Dans les pays pauvres, les séropositifs menacés par la crise sanitaire

En Éthiopie, une experte du planning familial conseille une patiente | Photo : USAID Ethiopia (CC BY-NC-SA)

Depuis la découverte du VIH, les personnes séropositives sont de mieux en mieux traîtées, même dans les pays les plus pauvres. Pourtant, la crise sanitaire limite désormais l’accès à ces soins, et causera une augmentation des infections au VIH. L’ONU estime que la pandémie pourrait mener jusqu’à 290 000 contaminations par le VIH supplémentaires, ainsi qu’à 148 000 morts du SIDA.

La tendance était pourtant bonne. Si le nombre de personnes vivant avec le VIH a augmenté de 50 % entre 2000 et 2018, passant de 24 à 37 millions, le nombre de morts liées au SIDA a diminué de moitié sur le même intervalle de temps, de 1,4 million en 2000, à 730 000 en 2018, tout comme les nouvelles contaminations, passant de 2,7 millions en 2000, à 1,7 million en 2018, selon l’ONUSIDA. La pandémie de Covid-19 remet cependant en cause cette progression et l’objectif déjà mal engagé de l’ONU, qui vise à mettre fin à la padémie de SIDA avant 2030.

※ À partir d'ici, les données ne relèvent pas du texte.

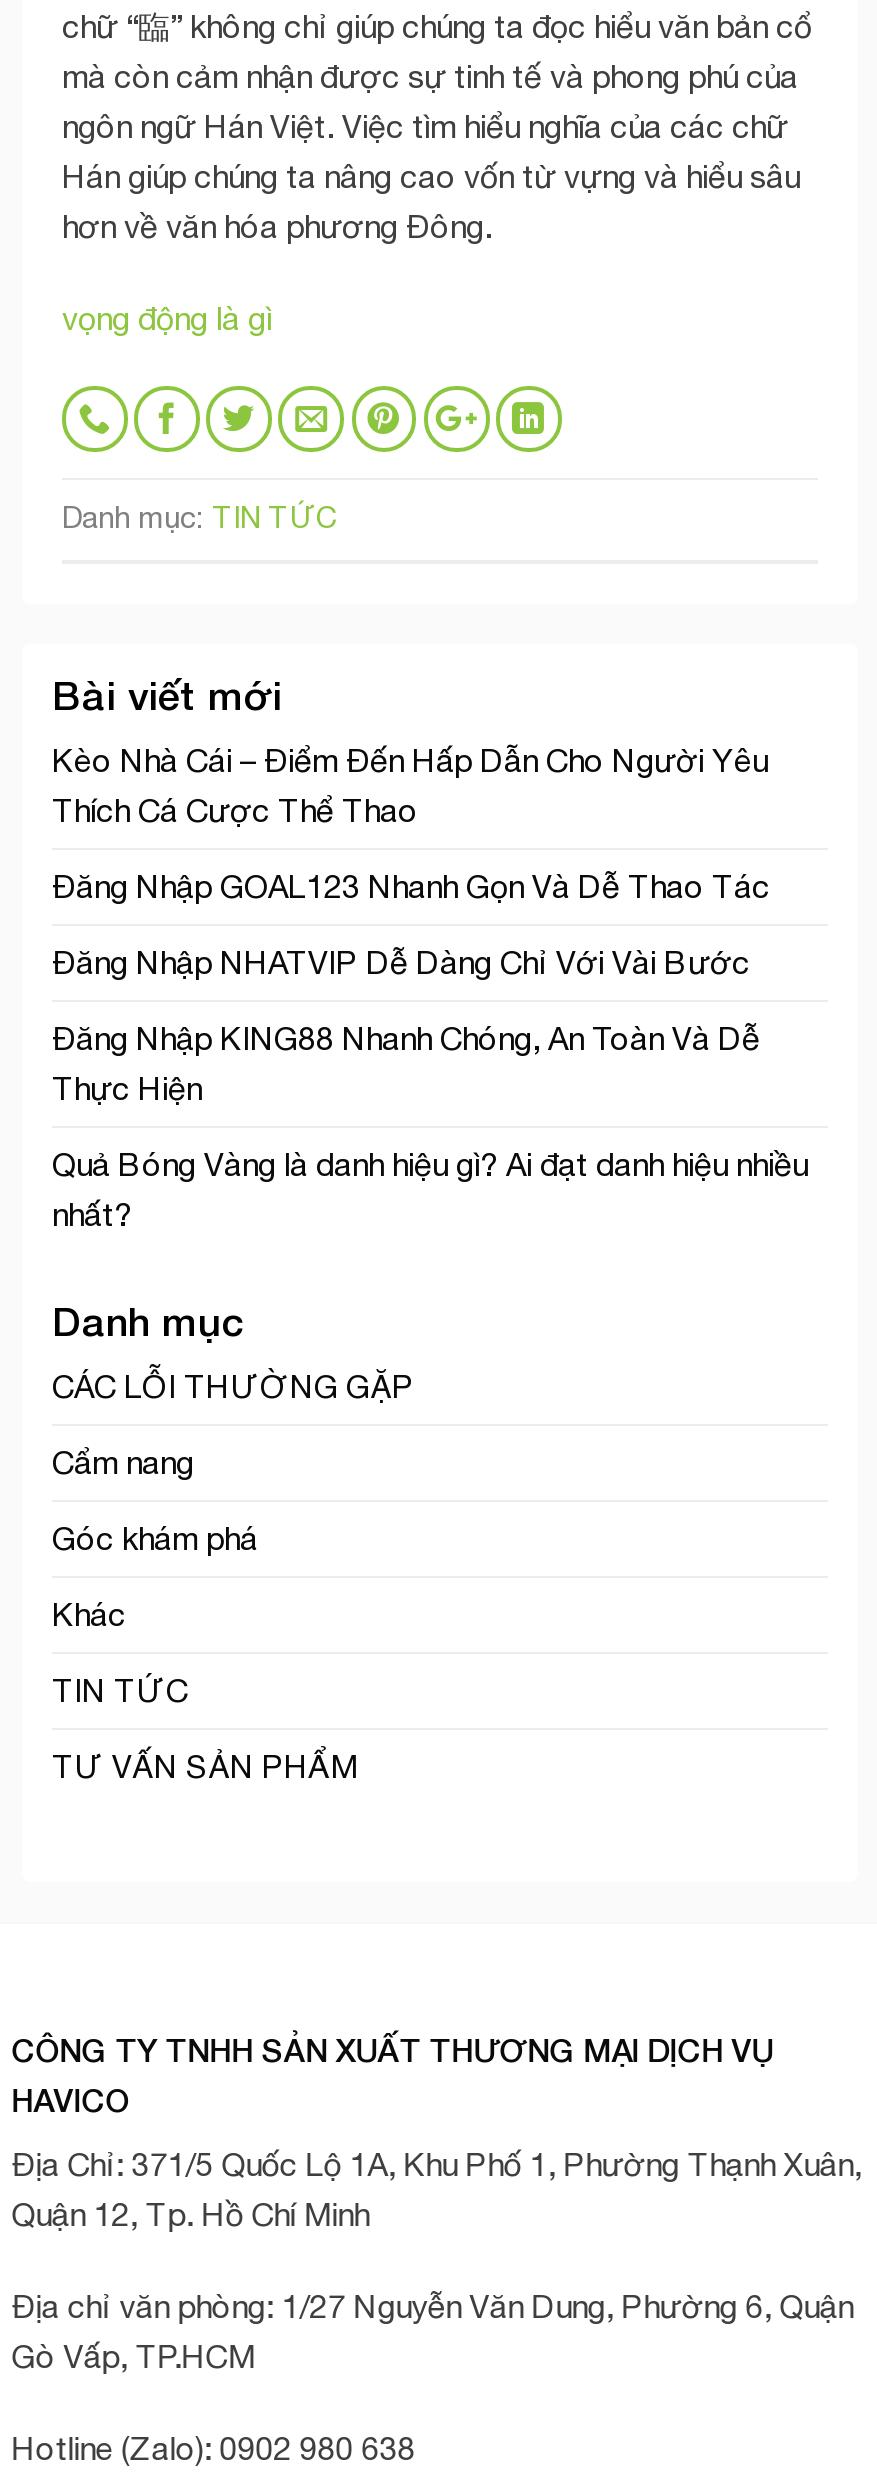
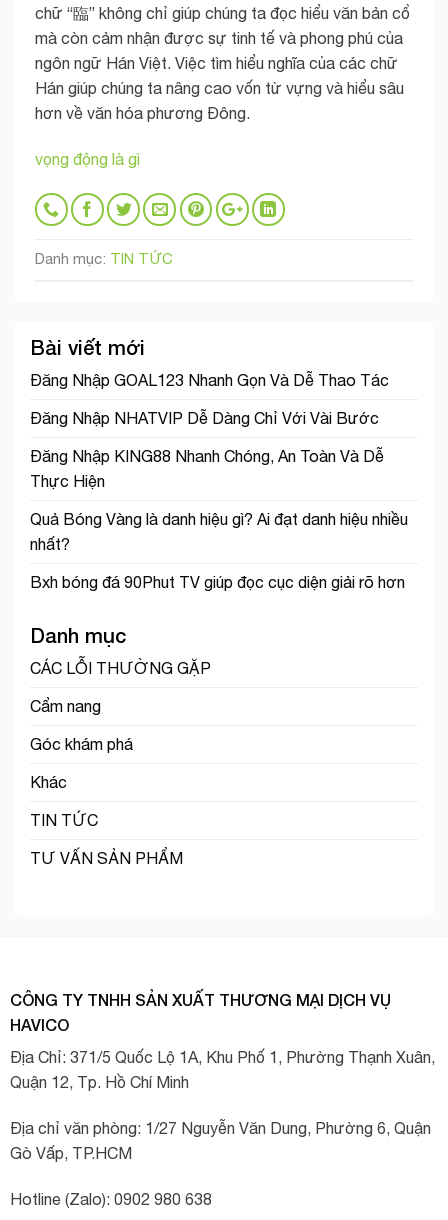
- Kèo Nhà Cái – Điểm Đến Hấp Dẫn Cho Người Yêu
- Thích Cá Cược Thể Thao

moved up: Đăng Nhập GOAL123 Nhanh Gọn Và Dễ Thao Tác | Đăng Nhập NHATVIP Dễ Dàng Chỉ Với Vài Bước | Đăng Nhập KING88 Nhanh Chóng, An Toàn Và Dễ | Thực Hiện | Quả Bóng Vàng là danh hiệu gì? Ai đạt danh hiệu nhiều | nhất?

+ Bxh bóng đá 90Phut TV giúp đọc cục diện giải rõ hơn
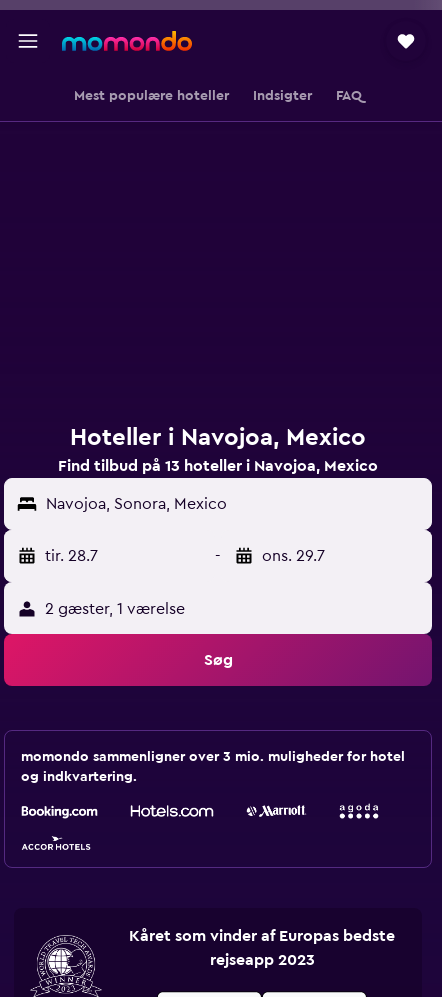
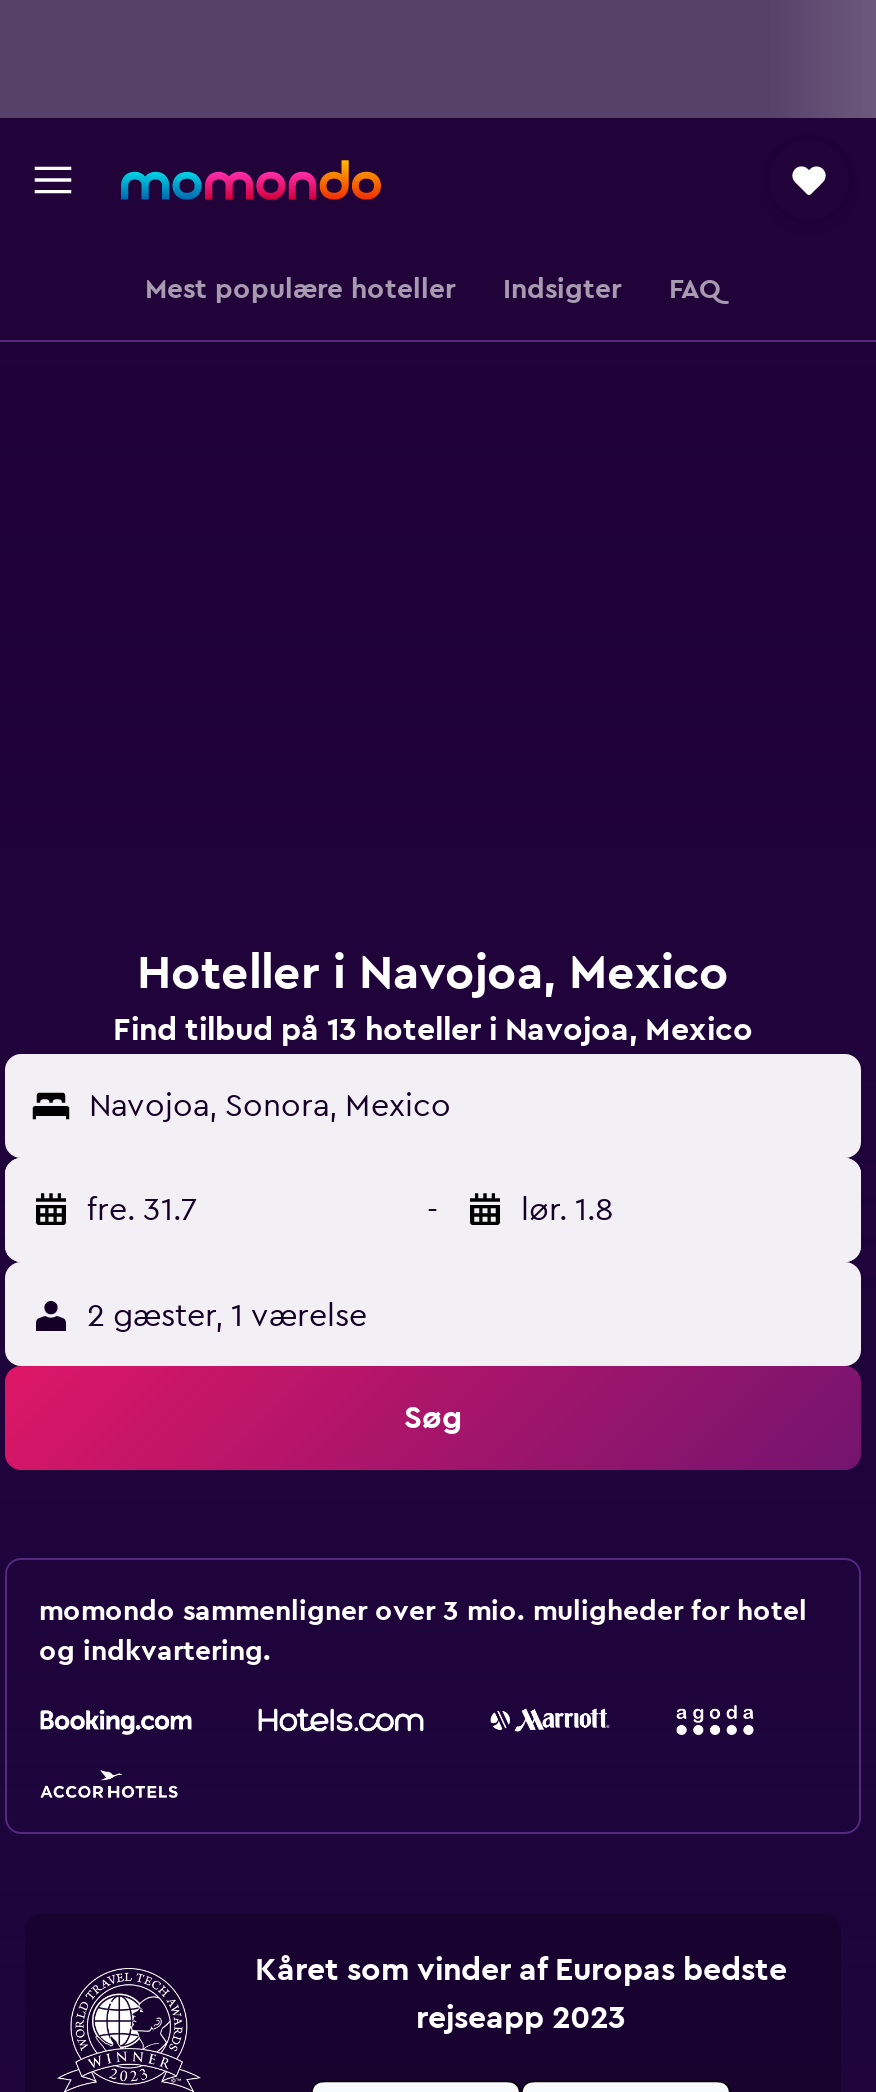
- tir. 28.7
+ fre. 31.7

- ons. 29.7
+ lør. 1.8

La crise sanitaire met à genoux les systèmes de santé de beaucoup de pays africains et asiatiques, incapables de faire face à la demande. Nombre de patients atteints du VIH ne peuvent donc plus suivre leur traitement : hôpitaux débordés ou évités pour se prémunir du Covid-19, inégalités de traitements… Sur le long terme, les conséquences sur l’espérance de vie des séropositifs sont réelles. Dans une étude récente, publiée dans la revue The Lancet, les auteurs estiment que sans mesures de confinement fortes, les morts liées au VIH augmenteront jusqu’à 10 % lors des cinq prochaines années. En cause, l’arrêt momentané des thérapies antirétrovirales, qui permettent de retarder, parfois pendant des décennies, la progression du VIH en SIDA, mais également d’en réduire la transmission. Le dépistage du VIH, lui aussi indispensable pour prévenir la transmission du virus et son développement en SIDA, est également lourdement affecté pour les mêmes raisons.

Hausse des contaminations

La pandémie devrait également entraîner une hausse des infections au VIH au cours des prochaines années. Si elle rend les traitements moins accessibles, les moyens de prévention n’en sont pas moins impactés. L’accès à la contraception, indispensable pour endiguer la transmission du VIH, est aussi plus difficile. Mais les violences sexuelles envers les femmes sont également en hausse, comme le rapportent de nombreuses ONG. Au Malawi, la fermeture des écoles met nombre de jeunes filles dans une situation de vulnérabilité ; la baisse de vitesse de l’activité économique dans le pays conduit certaines femmes à se prostituer pour survivre, et incite les parents à faire marier leurs filles le plus vite possible. Autant de facteurs qui favorisent fortement la transmission du VIH, laissant craindre une augmentation de ces dernières.

Malgré ce coup d’arrêt, l’ONUSIDA souhaite re-enclencher la dynamique antérieure à la crise sanitaire, et de nouveaux objectifs sont déjà proposés à l’horizon 2025. Baisse des discriminations envers les personnes séropositives, accès de plus en plus large aux traitements… La réponse sera forte, mais la pandémie de Covid-19 est encore loin d’être terminée. Une vingtaire d’ONGs internationales se sont d’ores et déjà réunies au sein d’un collectif, de crainte que les pays pauvres ne bénéficient pas d’un vaccin contre le Covid-19 sans lequel les systèmes de santé ne pourront pas reprendre leurs activités de lutte contre le VIH efficacement.